The choice of headgear gives us an insight into how societies live.
Throughout the ages men and women have covered their head for a variety of reasons. The history of head coverings parallels the life and living conditions of different societies.
From the early beginnings religion played a large part in the custom of not venturing out into a public place bareheaded. Devotees to this day cover their head to demonstrate outwardly their religious beliefs.
In a similar manner culture influences the choice of headgear. Office bearers announce their rank and position in the community by their dress. A king wears a crown and a fireman wears a helmet and not the other way about.
However, for those who work outdoors the most practical and enduring reason for wearing something on your head is to protect yourself against the elements and the dangers of the job.
Golf was played in the second half of the 19th century by men wearing top hats. This form of headgear denoted that you were rich and powerful.
Golf was at that time a game largely reserved for the aristocracy and the bourgeoisie who were involved in the professions and the trades. Men dressed to display their wealth and to impress. The top hat was the ultimate symbol of status.
Wearing a top hat may have been an outward show of money, but it must have been highly impractical when the strong winds blew across the Scottish links.
Fashion historian Colin McDowell describes the top hat as "the power of political conservatism and the rule of the status quo."
It obviously impressed the Japanese as they embraced the custom of wearing top hats during the Meiji Period of 1868 to 1912. However, golf only got started in Japan in 1901 when Arthur Hesketh Groom, an English tea merchant, constructed a four-hole golf course near Kobe.
As the game became more affordable in Britain, and was played by more people of a lesser station in life, common sense on what to wear on your head prevailed.

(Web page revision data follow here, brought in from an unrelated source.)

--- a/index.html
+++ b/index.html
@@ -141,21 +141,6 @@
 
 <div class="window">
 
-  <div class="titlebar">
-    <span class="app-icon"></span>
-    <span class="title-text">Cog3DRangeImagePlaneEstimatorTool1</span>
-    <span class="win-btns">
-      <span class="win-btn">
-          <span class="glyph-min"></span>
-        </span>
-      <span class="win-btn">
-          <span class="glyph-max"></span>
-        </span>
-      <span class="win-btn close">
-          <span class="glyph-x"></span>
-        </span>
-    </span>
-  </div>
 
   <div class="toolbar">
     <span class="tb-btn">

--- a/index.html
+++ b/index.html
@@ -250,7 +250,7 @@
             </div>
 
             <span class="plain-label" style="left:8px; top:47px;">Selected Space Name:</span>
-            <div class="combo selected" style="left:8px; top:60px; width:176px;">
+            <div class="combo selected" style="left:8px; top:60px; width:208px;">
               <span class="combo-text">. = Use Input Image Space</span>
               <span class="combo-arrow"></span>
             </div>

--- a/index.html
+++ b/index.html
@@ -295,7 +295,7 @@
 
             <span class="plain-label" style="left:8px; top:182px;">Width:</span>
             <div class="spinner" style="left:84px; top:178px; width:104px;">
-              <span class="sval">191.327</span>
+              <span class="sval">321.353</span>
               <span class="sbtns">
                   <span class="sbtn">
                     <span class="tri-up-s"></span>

The top hat was replaced by a tam o’shanter, or the plainer flat cap. This stayed on in the wind and protected your head from the rain and cold.

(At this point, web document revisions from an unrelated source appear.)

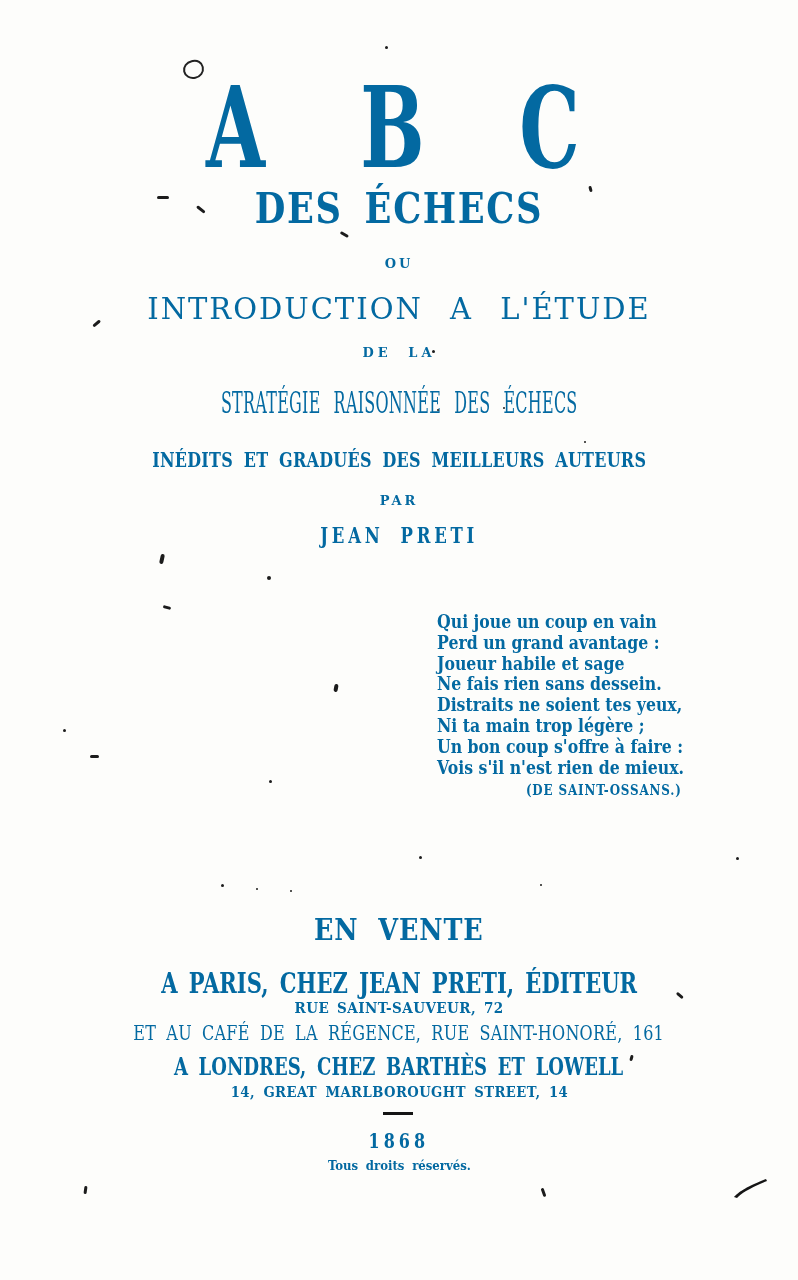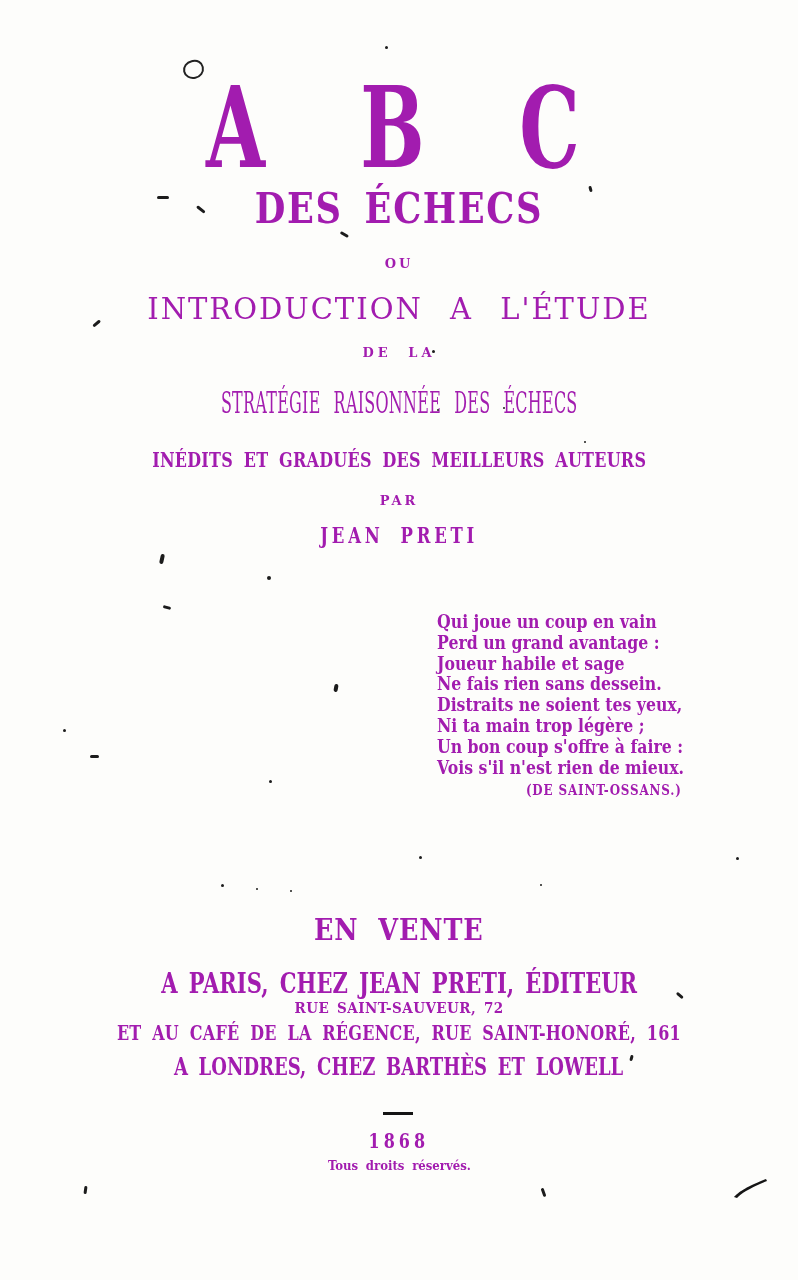--- a/index.html
+++ b/index.html
@@ -8,7 +8,7 @@
     width:798px;height:1280px;
     margin:0 auto;
     background:#fdfdfb;
-    color:#a21caf;
+    color:#0369a1;
     font-family:"DejaVu Serif", serif;
     overflow:hidden;
   }

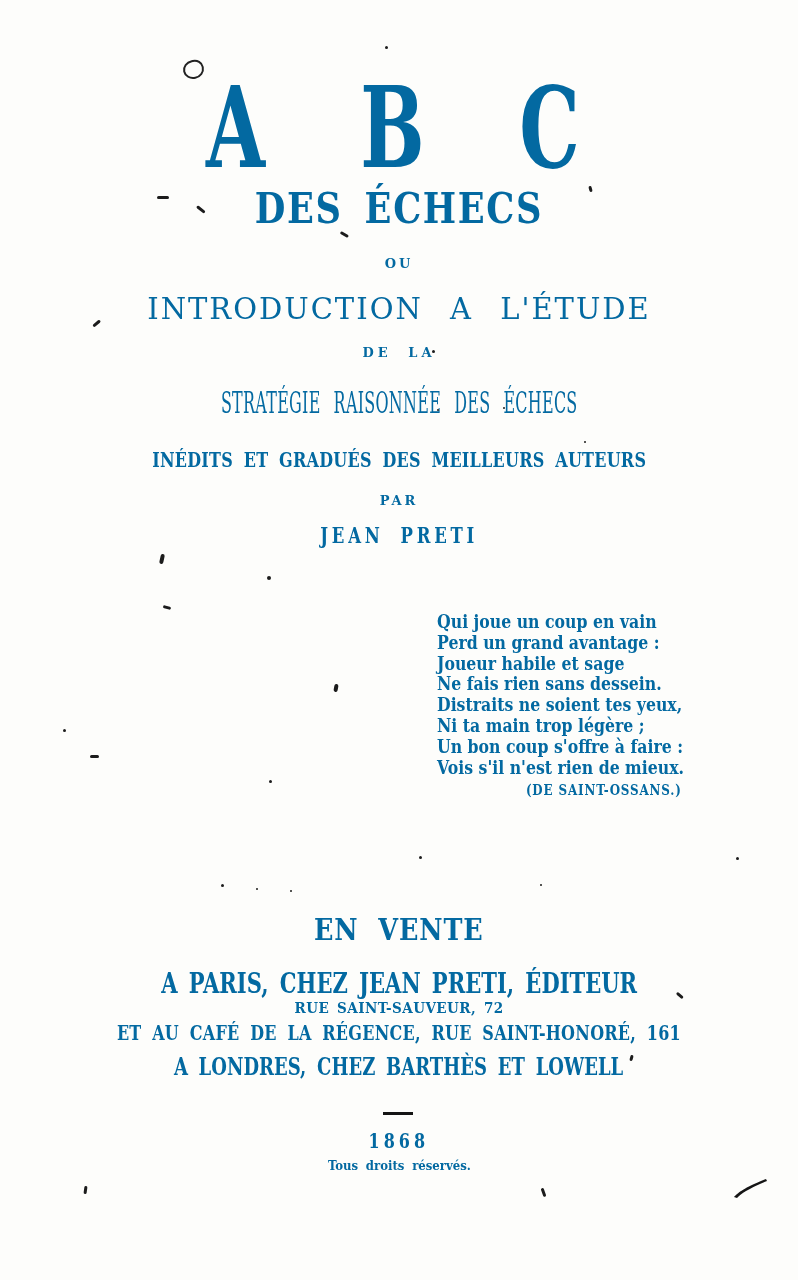--- a/index.html
+++ b/index.html
@@ -69,7 +69,7 @@
   .ruesauveur{top:1001px;font-size:15px;font-weight:700;}
   .ruesauveur .cx{transform:scaleX(.9);letter-spacing:.5px;word-spacing:3px;}
 
-  .cafe{top:1024px;font-size:19.5px;font-weight:700;}
+  .cafe{top:1024px;font-size:19.5px;font-weight:400;}
   .cafe .cx{transform:scaleX(.82);word-spacing:6px;letter-spacing:.3px;}
 
   .londres{top:1055px;font-size:24px;font-weight:700;}

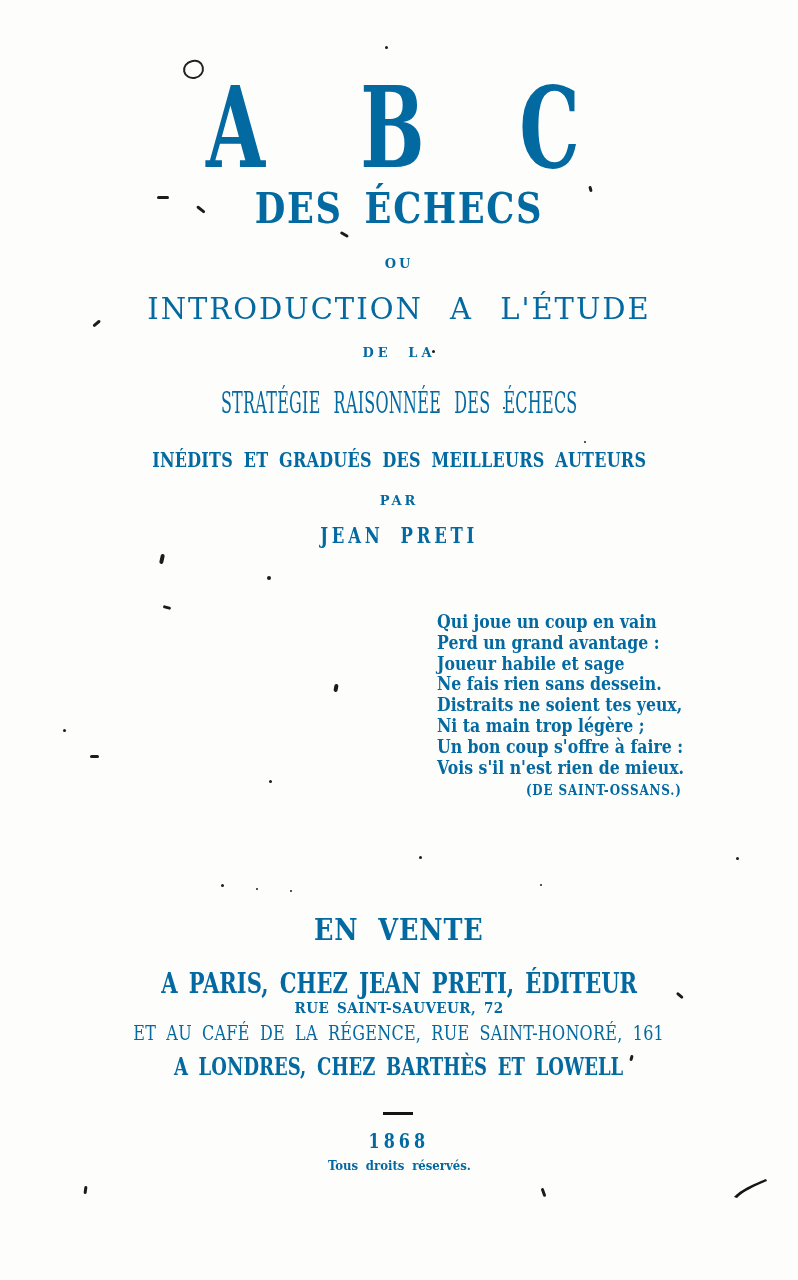--- a/index.html
+++ b/index.html
@@ -164,6 +164,9 @@
     <span class="cx">A LONDRES, CHEZ BARTHÈS ET LOWELL</span>
   </div>
 
+  <div class="blk marl">
+    <span class="cx">14, GREAT MARLBOROUGHT STREET, 14</span>
+  </div>
 
   <div class="divider"></div>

Pictures of golfers in the first half of the 1900s show most golfers wearing a flat cap. It was this 'Andy Capp' look that was exported to the colonies and North America. It became an essential part of a golfer’s uniform.

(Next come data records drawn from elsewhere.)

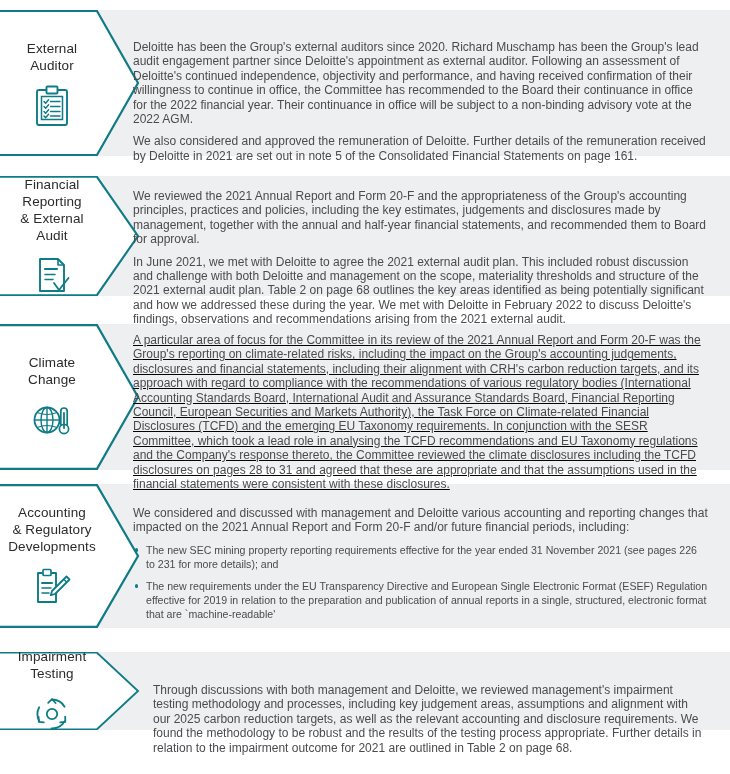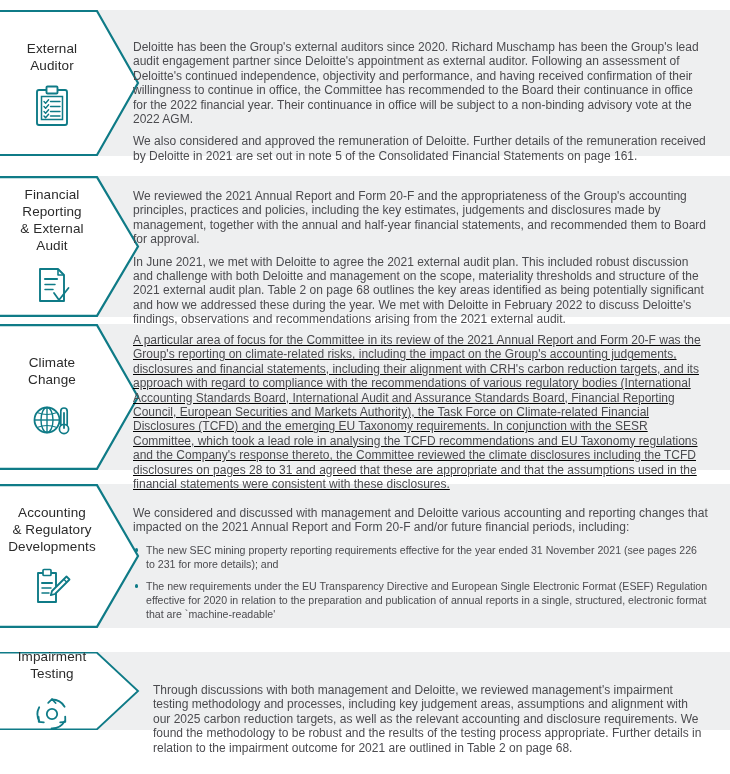--- a/index.html
+++ b/index.html
@@ -143,7 +143,7 @@
     </div>
   </div>
 
-  <div class="section" style="top:176px; height:141px;border-radius:24px;">
+  <div class="section" style="top:176px; height:120px;border-radius:24px;">
     <div class="panel"></div>
     <div class="chevron-wrap">
       <svg viewBox="0 0 140 141" preserveAspectRatio="none">

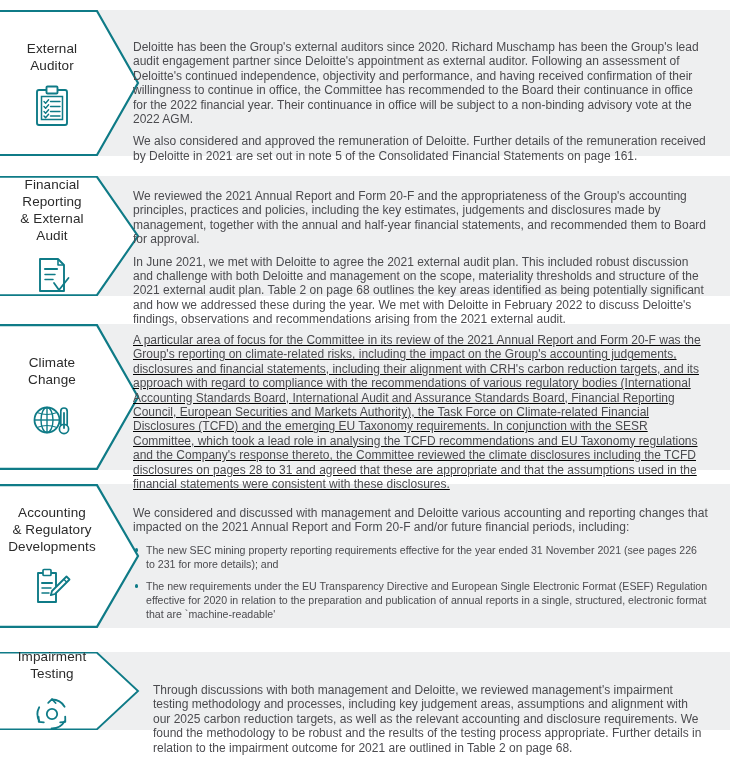--- a/index.html
+++ b/index.html
@@ -228,7 +228,7 @@
       <p>We considered and discussed with management and Deloitte various accounting and reporting changes that impacted on the 2021 Annual Report and Form 20-F and/or future financial periods, including:</p>
       <ul class="bullets">
         <li>The new SEC mining property reporting requirements effective for the year ended 31 November 2021 (see pages 226 to 231 for more details); and</li>
-        <li>The new requirements under the EU Transparency Directive and European Single Electronic Format (ESEF) Regulation effective for 2020 in relation to the preparation and publication of annual reports in a single, structured, electronic format that are `machine-readable'</li>
+        <li>The new requirements under the EU Transparency Directive and European Single Electronic Format (ESEF) Regulation effective for 2019 in relation to the preparation and publication of annual reports in a single, structured, electronic format that are `machine-readable'</li>
       </ul>
     </div>
   </div>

All has now changed and hardly anyone has remained faithful to the traditional cloth cap that Ben Hogan wore during his playing days. Headgear has become a billboard for advertisers and for some golfers a way to attract attention to themselves so they stand out from the crowd.
On tour the headgear of choice is the baseball-styled golf cap or visor. With sunglasses now more popular, players are obliged to place their sunglasses, when not in use, on the back of their cap so as not to hide the sponsor’s logo. Caddies even get paid to wear the sponsor’s cap such is the power of advertising.
If you are concerned about skin cancer, the most sensible head covering for golf is a hat with a full brim. This gives you the maximum protection from the sun’s harmful rays. Sam Snead and Chi Chi Rodriguez wore straw hats throughout their careers, well before scientists began to express their health concerns with the depletion of the ozone layer.
Mr Lu of Thailand who put Asian golf on the world map cut an unmistakable figure with his colourful pork pie hat. Today golf hats are not fashionable as they tend to be associated with older men. Greg Norman did his bit to raise their profile with a variation of the Crocodile Dundee look of Paul Hogan.
So what headgear should you wear when playing golf? It doesn’t really matter within reason. I am sure if a player arrived sporting a bishop’s mitre or a jungle explorer’s pith helmet, he would pull him aside and given a quiet word of advice about honouring the traditions of the ancient game.
That said, if you can’t impress with your golf, you can avoid obscurity by developing your own trademark style of headgear. Who knows, you may set a new fashion trend and appear on the cover of Time magazine.